SUYU YIKATAN ADAM
Abdülhak
Şinasi ile 1933'de bir akşam Ankara Palas'ın paviyonunda İnönü'nün kardeşi
Hayri aracılığıyla tanışmış oldu(k). O günlerde Evkaf apartmanında bir dairede
ikamet ediyordum. O da aynı apartmanda başka bir dairede oturuyor. Geceleri
çoğu defa onu tek başına karanlıkta bir aşağı bir yukarı dolaşırken görür, bu
hali acaibime giderdi. Kimdir, neyin nesidir bilmezdim. Yalnız, Dışişleri
Bakanlığı'nda bir kurulda ya mütercim ya da sekreter olarak ücretle çalışan bir
kimse olduğunu arkadaşlardan biri söylemişti.
O
sıralarda "Karpiç" Taşhanın altında restoranını açmıştı. Akşamları
çoğu zaman orada da yemek yerdim.
Abdülhak
Şinasi ile tanıştığımız akşam benimle birlikte yemek için ısrar etti. Karpiç'e
geldik. Ismarladığım çorbama, "Aman efendim et suyunda maydanos ne demek,
olur mu böyle şey, verin geri götürsünler!" diye müdahale edince dona
kaldım. Başıma böylesi ilk defa geliyordu. Yeni tanıştığım bu adam acaba normal
bir kimse değil mi, diye bir an düşündüm. Belki şaka, belki bir "muziplik"
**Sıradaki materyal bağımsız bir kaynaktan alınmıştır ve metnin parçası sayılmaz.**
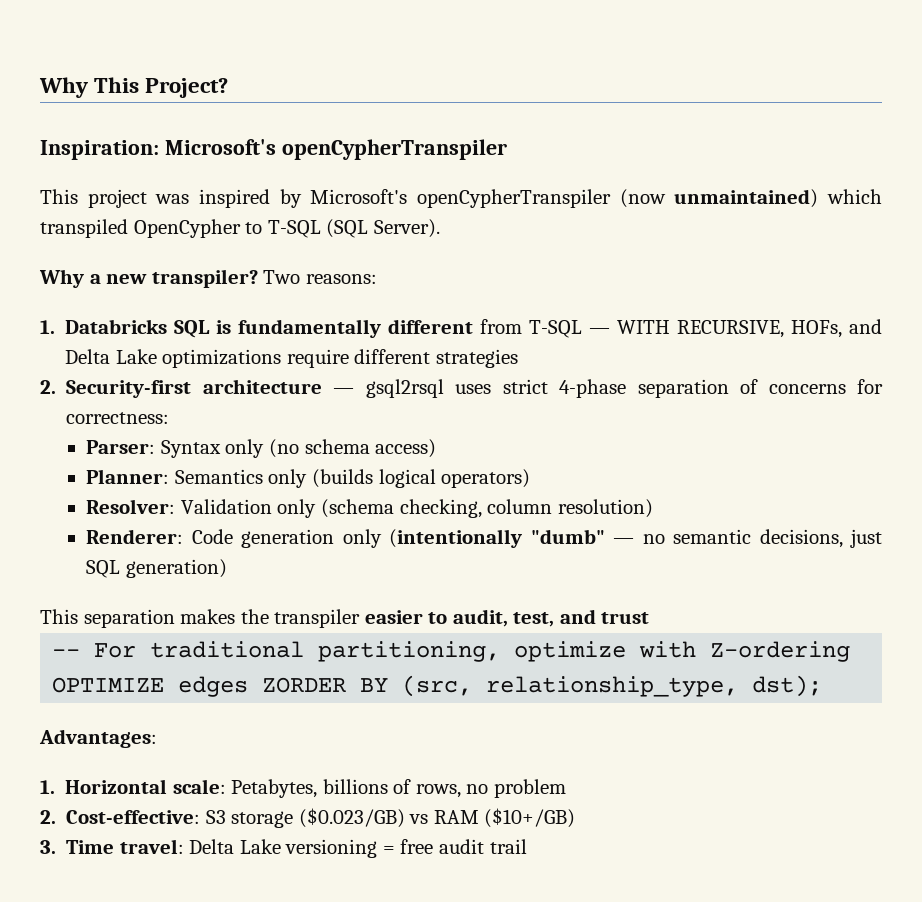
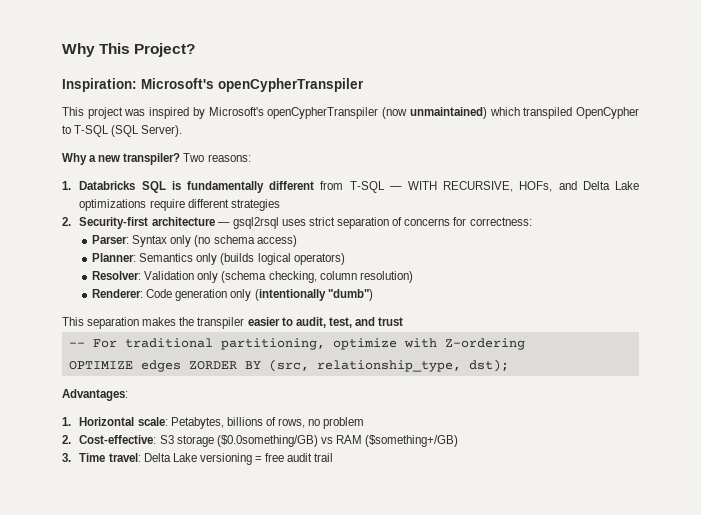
- 2. Security-first architecture — gsql2rsql uses strict 4-phase separation of concerns for correctness:
+ 2. Security-first architecture — gsql2rsql uses strict separation of concerns for correctness:
- Renderer: Code generation only (intentionally "dumb" — no semantic decisions, just SQL generation)
+ Renderer: Code generation only (intentionally "dumb")
- 2. Cost-effective: S3 storage ($0.023/GB) vs RAM ($10+/GB)
+ 2. Cost-effective: S3 storage ($0.0something/GB) vs RAM ($something+/GB)

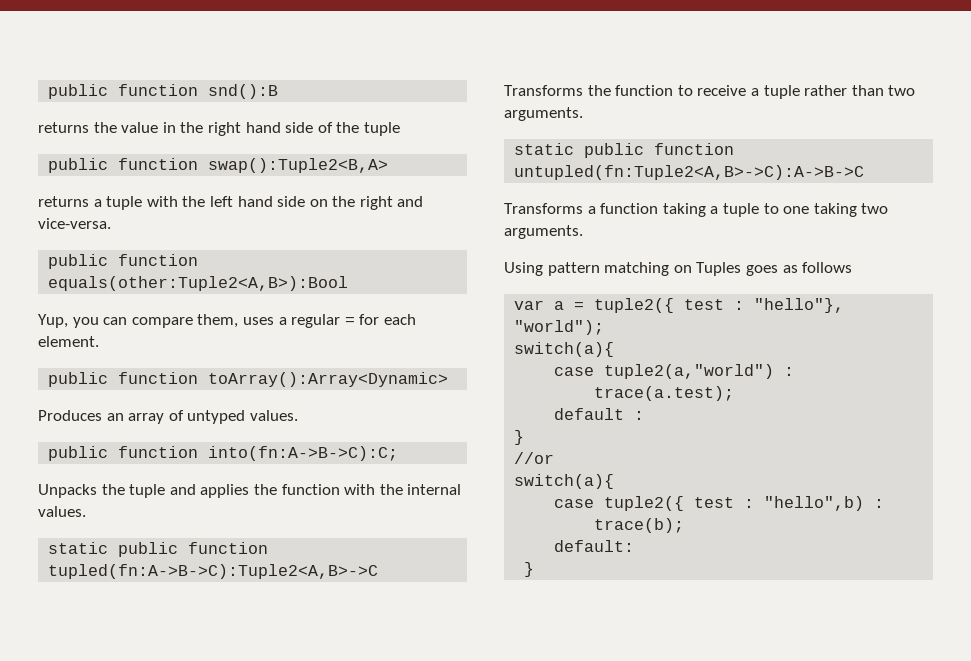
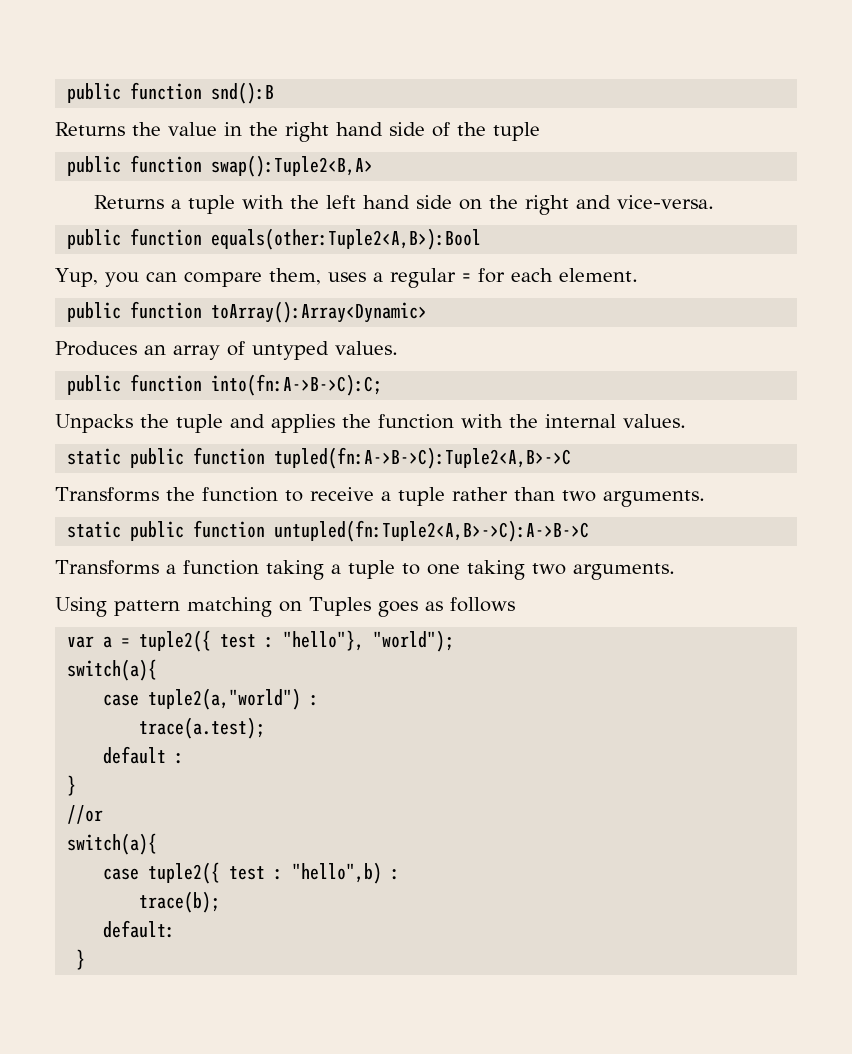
- returns the value in the right hand side of the tuple
+ Returns the value in the right hand side of the tuple
- returns a tuple with the left hand side on the right and vice-versa.
+ Returns a tuple with the left hand side on the right and vice-versa.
olması için yapıyor sandım. Arkasından limona da isyan etti. Acaip, tuhaf, ruh
hastası olabilir dedim içimden. Ama terbiyesinde bir sakatlık bulunduğuna
hükmettim.
Ertesi
akşam Ankara Palas paviyonunda yine karşıma çıktı. "Yemekte yine
beraberiz, sizi bırakmam!" diye ısrar etti. Bu sefer sırf kötü bir
soğukluk olmasını önlemek için çorbadan vazgeçtim. Edebiyattan laf açıldı. Laf
Abdülhak Hamid'e geldi. Ben onun neden "muazzam", "azam"
diye şairlerin en büyüğü haline sokulduğuna bir türlü akıl erdiremediğimi
söyledim. Meğer Abdülhak Şinasi "Şairi Azama" sonsuz ölçüde
tutkunmuş. Benim akıl erdiremeyişim onu çileden çıkardı.
Yemekte
tahakküm, fikirde tahakküm, olacak şey değildi bu davranışlar benim için.
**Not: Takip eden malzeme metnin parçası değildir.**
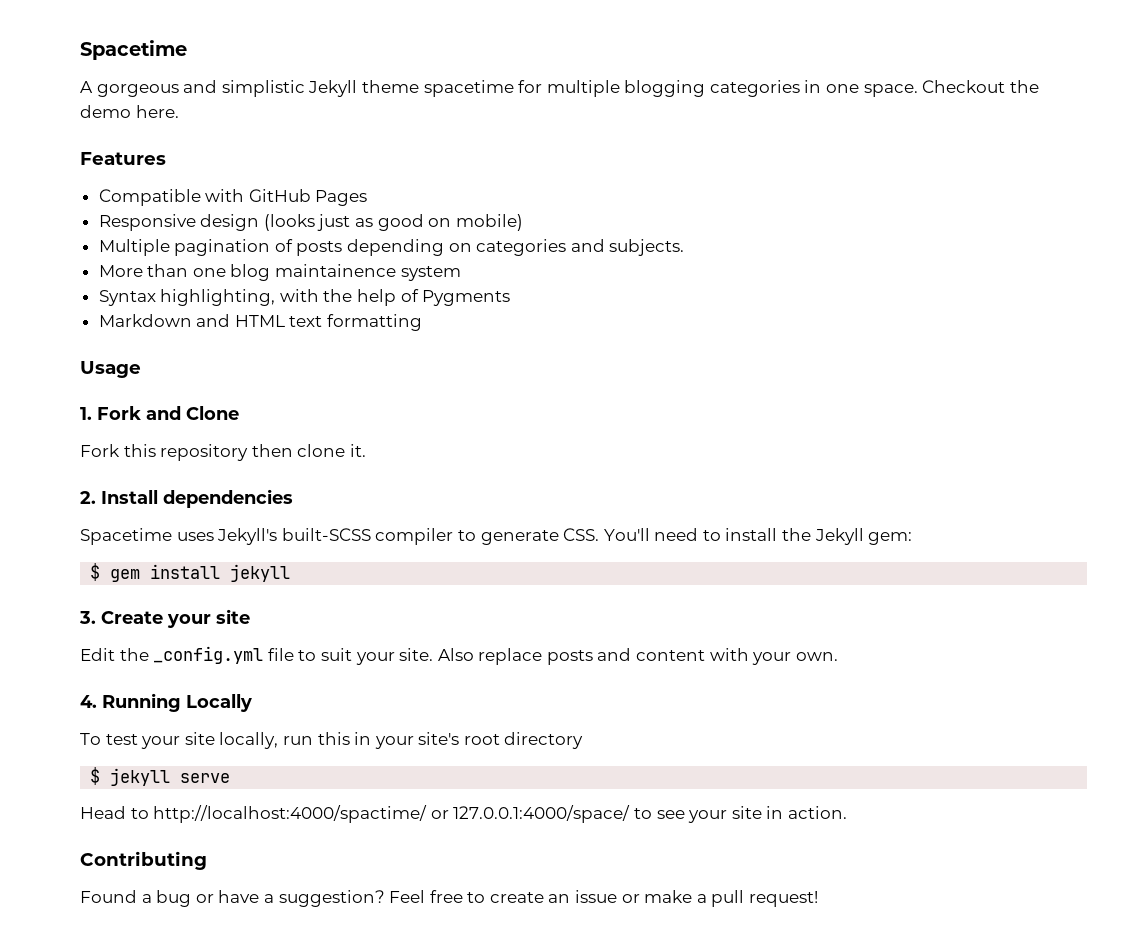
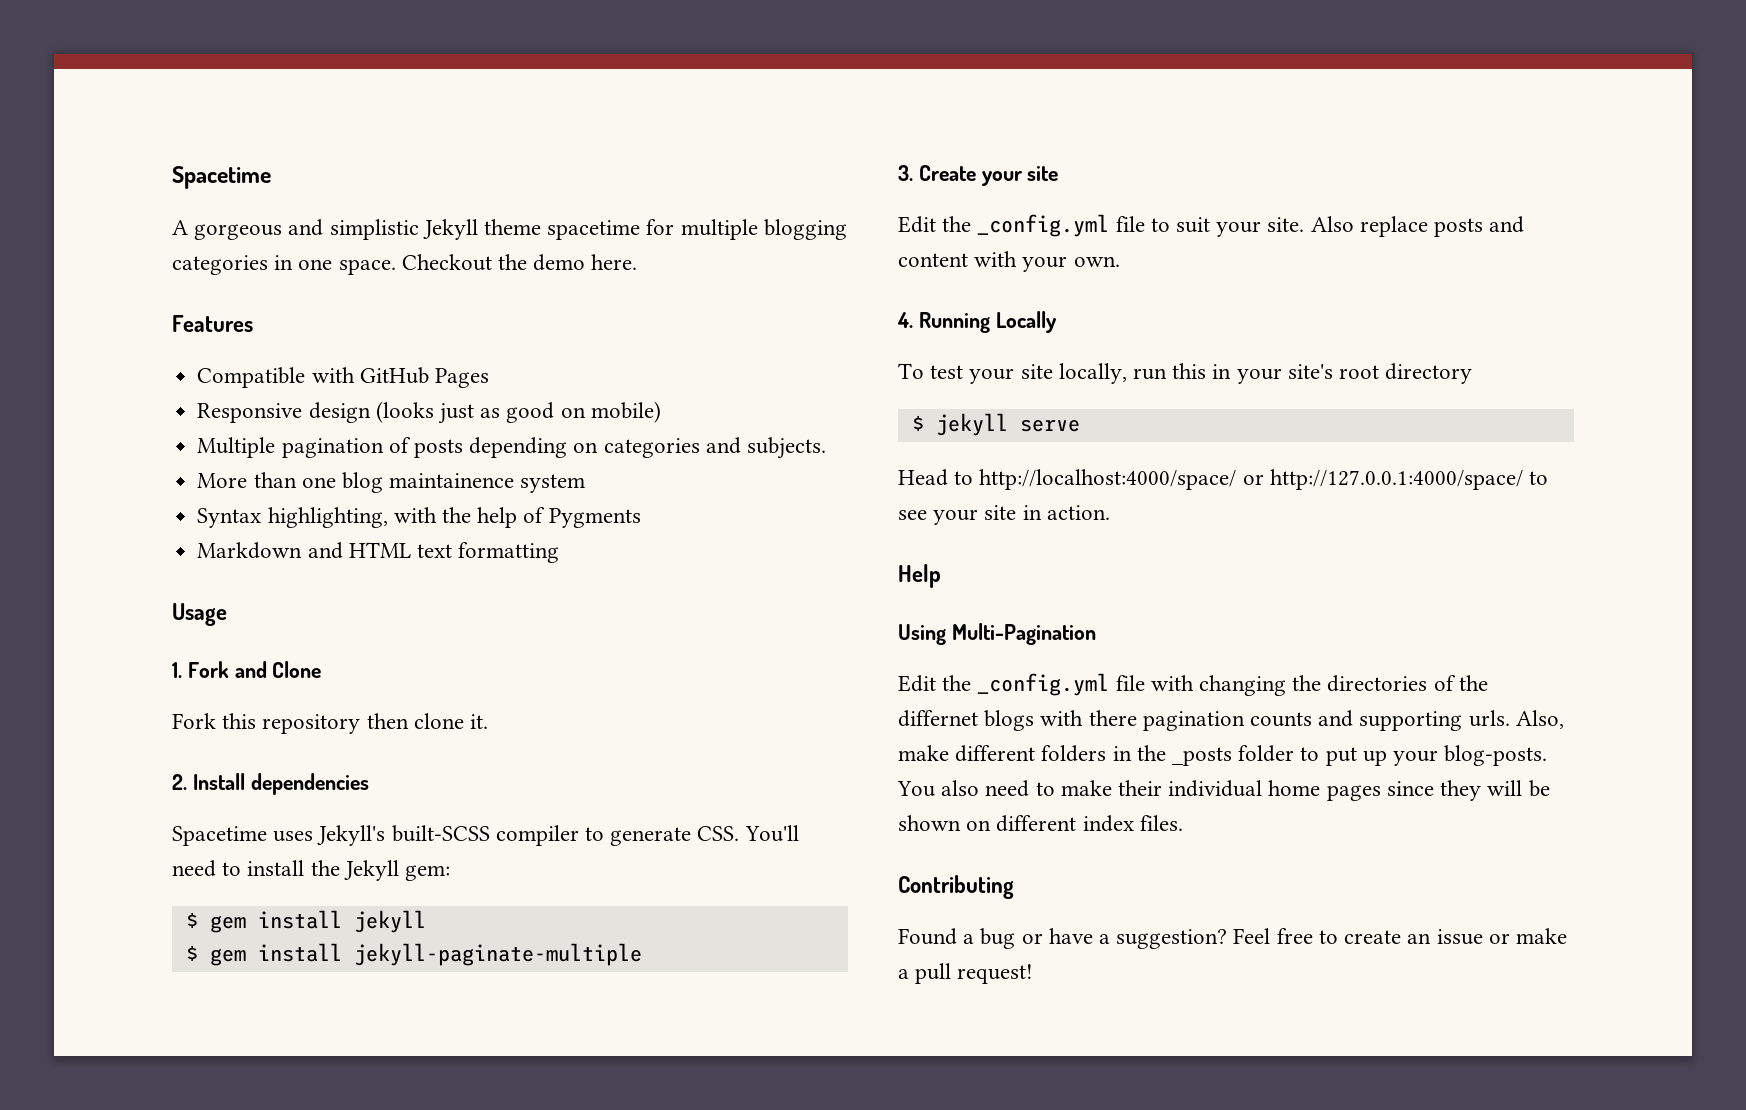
+ $ gem install jekyll-paginate-multiple
- Head to http://localhost:4000/spactime/ or 127.0.0.1:4000/space/ to see your site in action.
+ Head to http://localhost:4000/space/ or http://127.0.0.1:4000/space/ to see your site in action.
+ Help
+ Using Multi-Pagination
+ Edit the _config.yml file with changing the directories of the differnet blogs with there pagination counts and supporting urls. Also, make different folders in the _posts folder to put up your blog-posts. You also need to make their individual home pages since they will be shown on different index files.

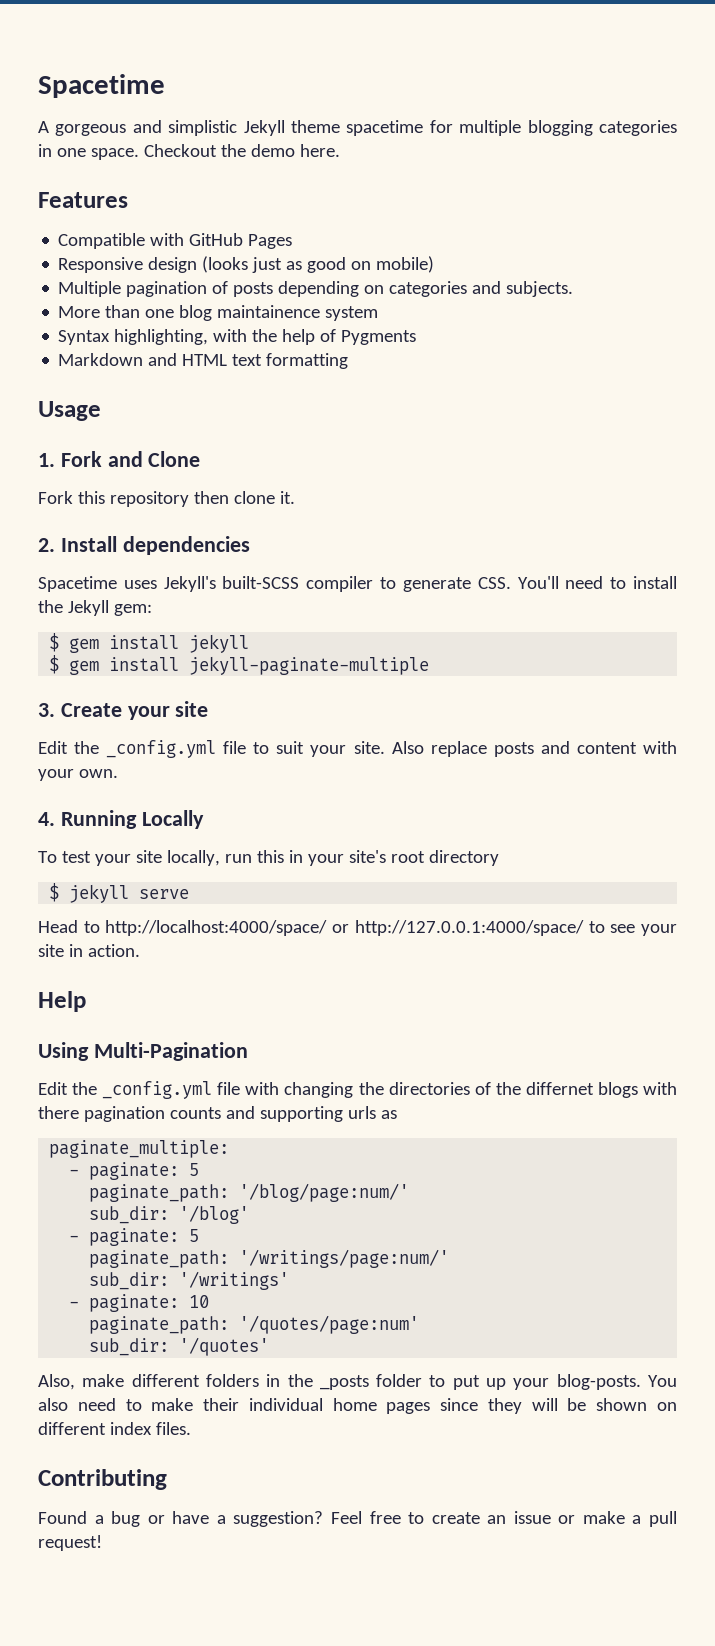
- Edit the _config.yml file with changing the directories of the differnet blogs with there pagination counts and supporting urls. Also, make different folders in the _posts folder to put up your blog-posts.
+ Edit the _config.yml file with changing the directories of the differnet blogs with there pagination counts and supporting urls as
+ paginate_multiple:
+ - paginate: 5
+ paginate_path: '/blog/page:num/'
+ sub_dir: '/blog'
+ - paginate: 5
+ paginate_path: '/writings/page:num/'
+ sub_dir: '/writings'
+ - paginate: 10
+ paginate_path: '/quotes/page:num'
+ sub_dir: '/quotes'
+ Also, make different folders in the _posts folder to put up your blog-posts.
Birkaç gün sonra yine "Bırakmam sizi, beraber yiyeceğiz!" deyince,
"Beyefendi siz beni az tanıyorsunuz, benim böyle tahakkümlü ahbaplığa asla
tahammülüm yoktur. Ben hiç beklenmedik bir anda insanı fena halde
terslerim!" dedim ve derhal aramıza bir tampon koyuverdim.
Abdülhak
Şinasi'nin bu acaip halini Suphi Nuri İleri'ye anlattım. Suphi Nuri Bey bunun
üzerine onun çok titizliğinden, nezaketinden bahsetti ve şunları anlattı:
"Üstad Süleyman Nazif, Abdülhak Şinasi'nin mikrop korkusundan bahsederken
şu hikayeyi tekrar eder dururdu:
Bir
gün Löbon Pastanesindeydik. Abdülhak Şinasi garsondan bir bardak su istedi. Ben
de şaka olsun diye garsona seslenip, beyefendinin suyunu temizce yıkayıp
getiriniz, dedim.
Hele
Abdülhak Şinasi'nin şairliğinden bahseden üstad Nazif yine şaka olsun diye,
"Şinasi Bey o kadar naziktir ki Paris'ten geçen Sen nehrine Siz diye hitap
eder ve Allah'a da şiirlerinde her vakit sen demeyip siz derdi.
Selim
Hüzhet, Şinasi'nin küçük kardeşi idi.
ÇAĞI YAKALAMAK
Birinci
Dünya Savaşı sonunda müttefikleriyle birlikte yenilgiye uğrayan Osmanlı Devleti
içinde, Türk Milleti Sevr diktasıyla Beni İsrailliler gibi vatansız bir
kalabalık haline gelmeğe mahkum edilmişti.
Türk
milletine vatan kurtarmak, Türk milletini zillet ve mezelletten kurtarmak
savaşı idi Milli Kurtuluş Savaşı. Mustafa Kemal olmasaydı, dünyanın en büyük
imparatorluğunu kurmuş olan Türk milleti cihanı kaplayan o devler devi
tarihiyle birlikte yok oluyordu, biz bugün yoktuk.
Kurtuluş
Savaşını kazandıktan sonra milletler tupluluğunda uygar millete yakışan yere
ulaşmak var olmamızın baş gayesiydi. Bunun için de kendi kendimize yetecek bir
üretim teknik ve mekanizmasını buna gerekli kadrosuyla meydana getirmek
zorunluğu vardı.
Buna
bilgi, buna kendilerine güvenilir eleman, davayı anlayan, benimseyen, metod ve
disiplinle çalışmasını kendine sindirmiş olan insan, Türk lazımdı.
Kadro,
bilgili insanlar kadrosunu kurmak hemen hemen mümkün değildi o günlerde. Ne
politikacı diye tanınmış olanlar içinde, ne devlet kadrolarında ekonomi,
sosyoloji, teknoloji, fabrika ve fabrikasyon üzerinde durmuş, düşünmüş,
bunlarla ilgili bilimlerle cihazlanmış kimse vardı. Ne endüstriyi, ne
endüstrileşmeyi bilen, anlayan, hakkıyla kavrayan, hasılı bu konularda otorite
olabilecek, yol gösterecek Türkümüz vardı.
Oysa
millet olarak tam kurtuluş yoluna girmek, kurtulmuş olmak ancak ve ancak uygar
milletlerin çağına ve çapına onlar gibi bilim ve teknolojiyle cihazlanarak
onlara adım uydurmakla kabildi. Bu ise tam olarak her alanda çağdaş anlayışla
yetişmiş, bilgilenmiş kadroyla sağlanabilirdi. Bunun dışında kalkınma ve
kurtuluş için her deneme, her heveslenme taşsız yeldeğirmenini andırırdı.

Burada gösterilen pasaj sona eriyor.